The trial of Burma's jailed pro-democracy leader Aung San Suu Kyi resumed Friday with her lawyers set to present a final argument in their efforts to save the Nobel laureate from a possible five-year prison term.

Suu Kyi, 64, is charged with violating the terms of her house arrest by harboring an uninvited American man who swam to her lakeside home and stayed for two days.

Nyan Win, one of Suu Kyi's defense lawyers, said the legal team met with her Thursday to finalize their 23-page closing argument, which will be presented when the widely criticized proceedings resume Friday afternoon.

"We are very optimistic because our arguments are based on solid legal points," Suu Kyi's main lawyer Kyi Win said. "We have the law on our side, but we don't know if the judges are on our side."

The prosecutors will also present their closing argument.

The defense has not contested the facts of the case but argues that the relevant law has been misapplied by the authorities. They also assert that the security guards who ensure Suu Kyi remained inside her compound should also be held responsible for any intrusion on her property.

Security was tight around Insein prison — where Suu Kyi is being held and the trial is ongoing — with roads blocked with barbed wire barricades manned by police. Pro-government supporters were also seen gathering near the area.

Diplomats from Britain, France, Germany, Norway and Italy who had earlier requested access will be allowed into the courtroom for Friday's session, a diplomat said on condition of anonymity citing protocol. It will be the third time during the mostly closed-door trial that such access has been granted.

The resumption of the trial came after U.S., European and Asian officials — including the top diplomat from Burma — wound up a conference Thursday in neighboring Thailand that put Burma's human rights record in the spotlight.

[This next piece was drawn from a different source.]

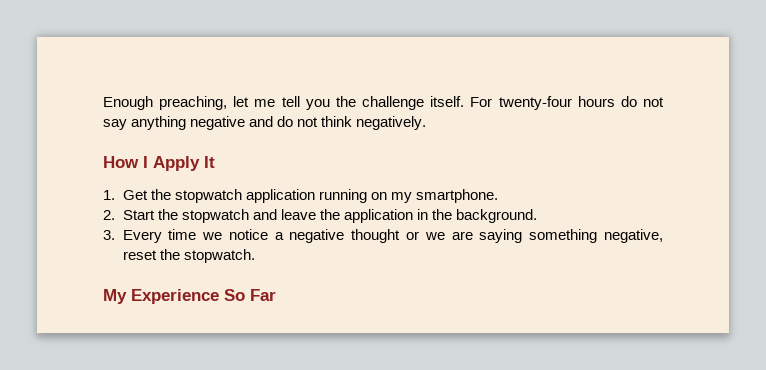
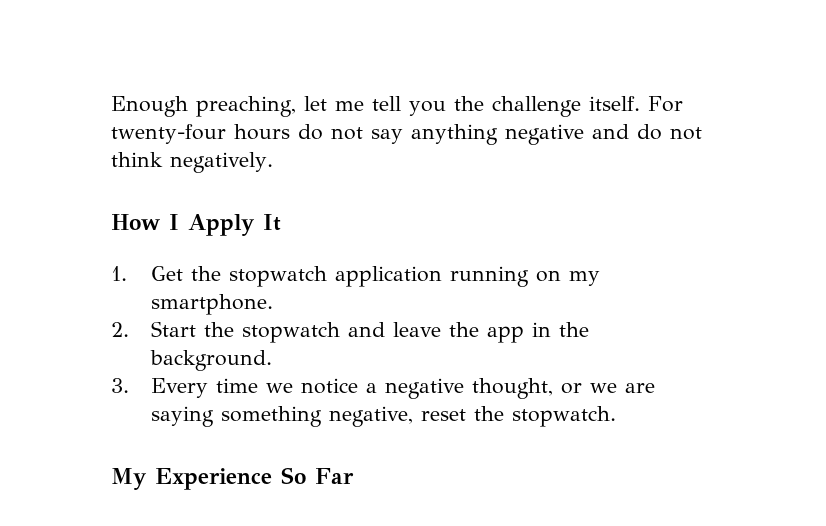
[343,209,413,223] application -> [487,326,525,343] app
[351,229,401,243] thought -> [472,378,554,399] thought,

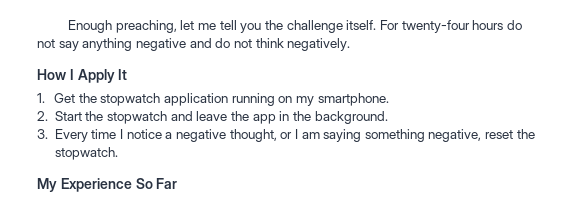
[266,383,294,393] we -> [120,129,124,139] I
[590,383,656,393] we are -> [294,129,320,139] I am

The trial has drawn condemnation from the international community and Suu Kyi's local supporters, who worry the ruling junta has found an excuse to keep her behind bars through elections planned for next year. The verdict is expected sometime next month, and Suu Kyi faces up to five years in prison.

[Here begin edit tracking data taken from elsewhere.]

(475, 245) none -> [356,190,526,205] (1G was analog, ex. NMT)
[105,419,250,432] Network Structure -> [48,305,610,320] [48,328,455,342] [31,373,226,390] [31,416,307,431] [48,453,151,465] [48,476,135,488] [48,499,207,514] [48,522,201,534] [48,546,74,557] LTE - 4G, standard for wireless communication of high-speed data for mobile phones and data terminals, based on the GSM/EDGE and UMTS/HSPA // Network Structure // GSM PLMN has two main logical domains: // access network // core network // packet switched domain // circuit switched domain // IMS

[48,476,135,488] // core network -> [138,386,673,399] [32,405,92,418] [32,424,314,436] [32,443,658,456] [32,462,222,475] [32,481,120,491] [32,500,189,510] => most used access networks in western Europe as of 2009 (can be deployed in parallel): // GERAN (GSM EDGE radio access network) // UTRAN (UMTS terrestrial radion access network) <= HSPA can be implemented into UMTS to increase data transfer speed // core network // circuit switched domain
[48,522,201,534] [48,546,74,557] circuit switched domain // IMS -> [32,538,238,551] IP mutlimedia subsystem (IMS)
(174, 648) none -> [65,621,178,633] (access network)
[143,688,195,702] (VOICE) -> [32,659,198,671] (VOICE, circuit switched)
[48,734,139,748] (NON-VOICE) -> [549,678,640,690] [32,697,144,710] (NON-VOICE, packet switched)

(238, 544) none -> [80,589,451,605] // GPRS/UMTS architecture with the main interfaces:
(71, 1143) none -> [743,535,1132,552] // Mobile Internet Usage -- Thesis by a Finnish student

Also on trial, and facing the same charges as Suu Kyi, are two female members of her political party who were her sole companions under house arrest. The American visitor, John Yettaw, 53, of Falcon, Missouri, is charged with trespassing.

The trial started May 18. The court had approved 23 prosecution witnesses, of which 14 took the stand. Only two out of four defense witnesses were allowed to testify.

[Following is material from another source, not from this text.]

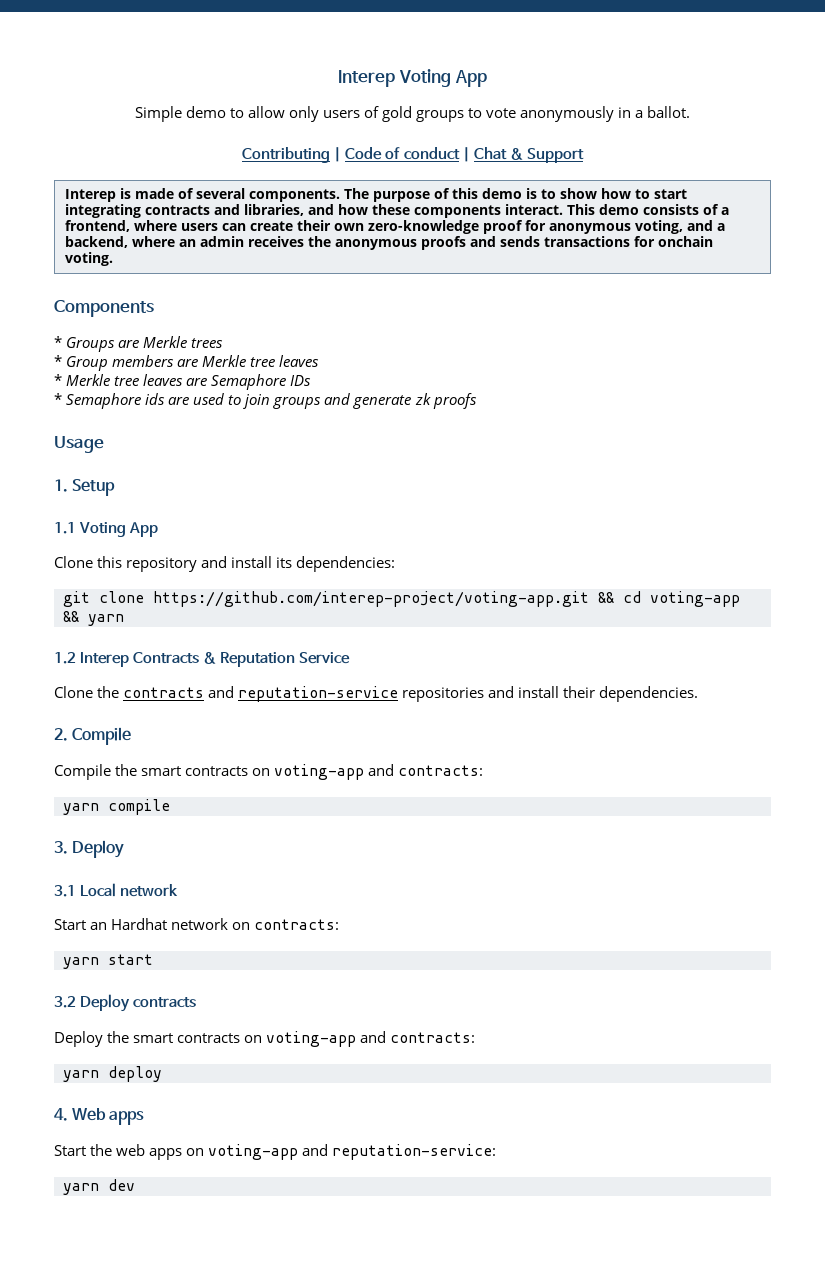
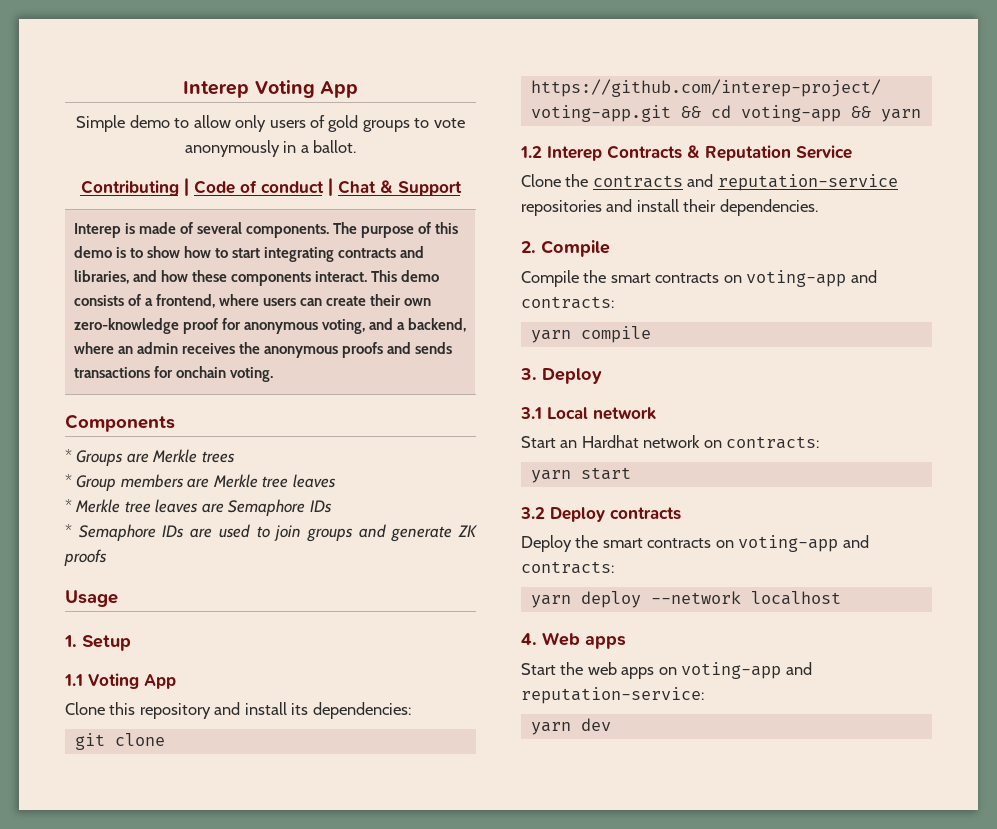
[145,393,166,405] ids -> [162,525,185,538] IDs
[414,393,431,405] zk -> [458,525,479,537] ZK
(162, 1074) none -> [650,591,841,605] --network localhost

Yettaw has pleaded not guilty and explained in court that he had a dream that Suu Kyi would be assassinated and he had gone to warn her.

Burma, also known as Myanmar, has been under military rule since 1962.

Suu Kyi's opposition party won national elections in 1990, but Burma's generals refused to relinquish power. Suu Kyi, a winner of the Nobel Peace Prize, has been under house arrest for 14 of the past 20 years.